LG's white OLED tipped to win technical battle of large displays

Market research from Korea has estimated that white (W)OLED will become the market staple for large screen televisions by the end of the decade in a booming market set to reach $31 billion (€23 billion).


WOLED screens are set to be the norm by 2018. Source:LGThis will be a fillip to LG which already uses WOLED in its first generation OLED televisions launched in 2013. This technology works by using compressed layers of red green and blue OLEDs faced with colour filters. Its main competitor Samsung's first models use RGB OLEDs with separate sub-pixels for each of the primary colours.
LG argues that this gives its products lower failure rates, clearer performance in brightly lit conditions and makes it easier to produce.
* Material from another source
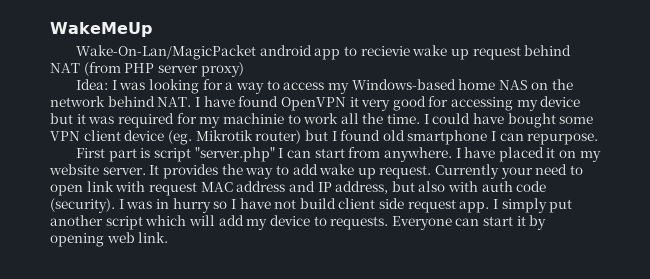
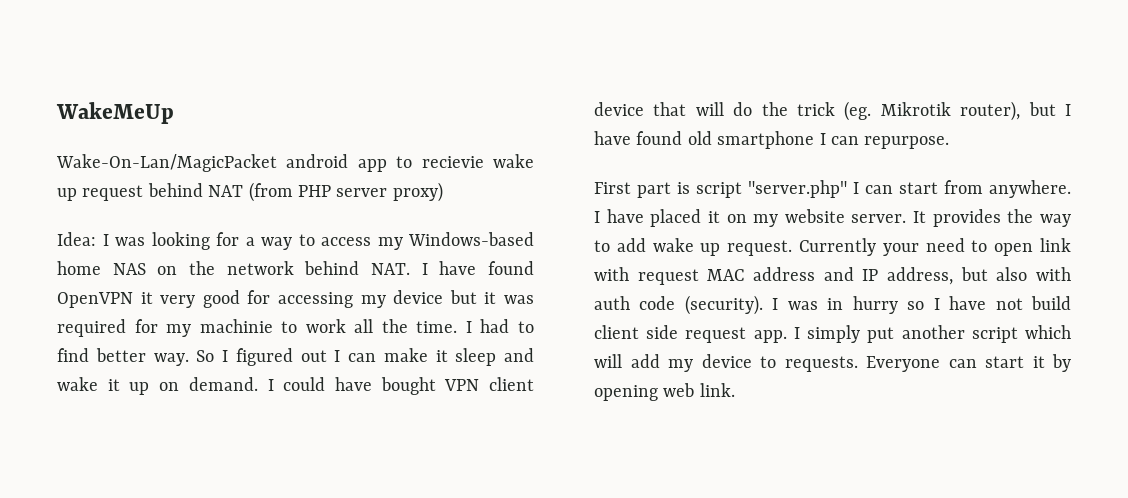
- I could have bought some VPN client device (eg. Mikrotik router) but I found old smartphone I can repurpose.
+ I had to find better way. So I figured out I can make it sleep and wake it up on demand. I could have bought VPN client device that will do the trick (eg. Mikrotik router), but I have found old smartphone I can repurpose.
The authors of the 2014 White OLED Display Annual Report from UBI Research describe how while RGB substrates droop when printed at larger sizes, LG has been to push forward with WOLED production sheets up to Gen 8 size (2,200mm x 2,500mm).
These advantages are likely to inform a wider industry shift to WOLED rather than RGB OLED screens. Now worth only $745 million worldwide, WOLED displays will surge to $17 billion in 2018 and $31 billion by 2020. The spinoff market for related equipment markets will be created as this pushes forward.
Further evidence that LG is winning the battle of OLED display technologies emerged in February as the company announced it was cutting the price of its 55 inch (1,400mm) screens by 50%. Meanwhile Samsung is reported to have followed the example of Japanese television makers Sony and Panasonic in reorienting its research towards ultra-high-definition TV (UHD-TV) instead.
As the OLED TV market matures between 2018 and 2020 there will be a shift towards larger units. Over this period the value of 65 inch (1,650mm) screens sold will rise more than 5-fold to become roughly a third of a market threating the long-term dominance of 55 inch models.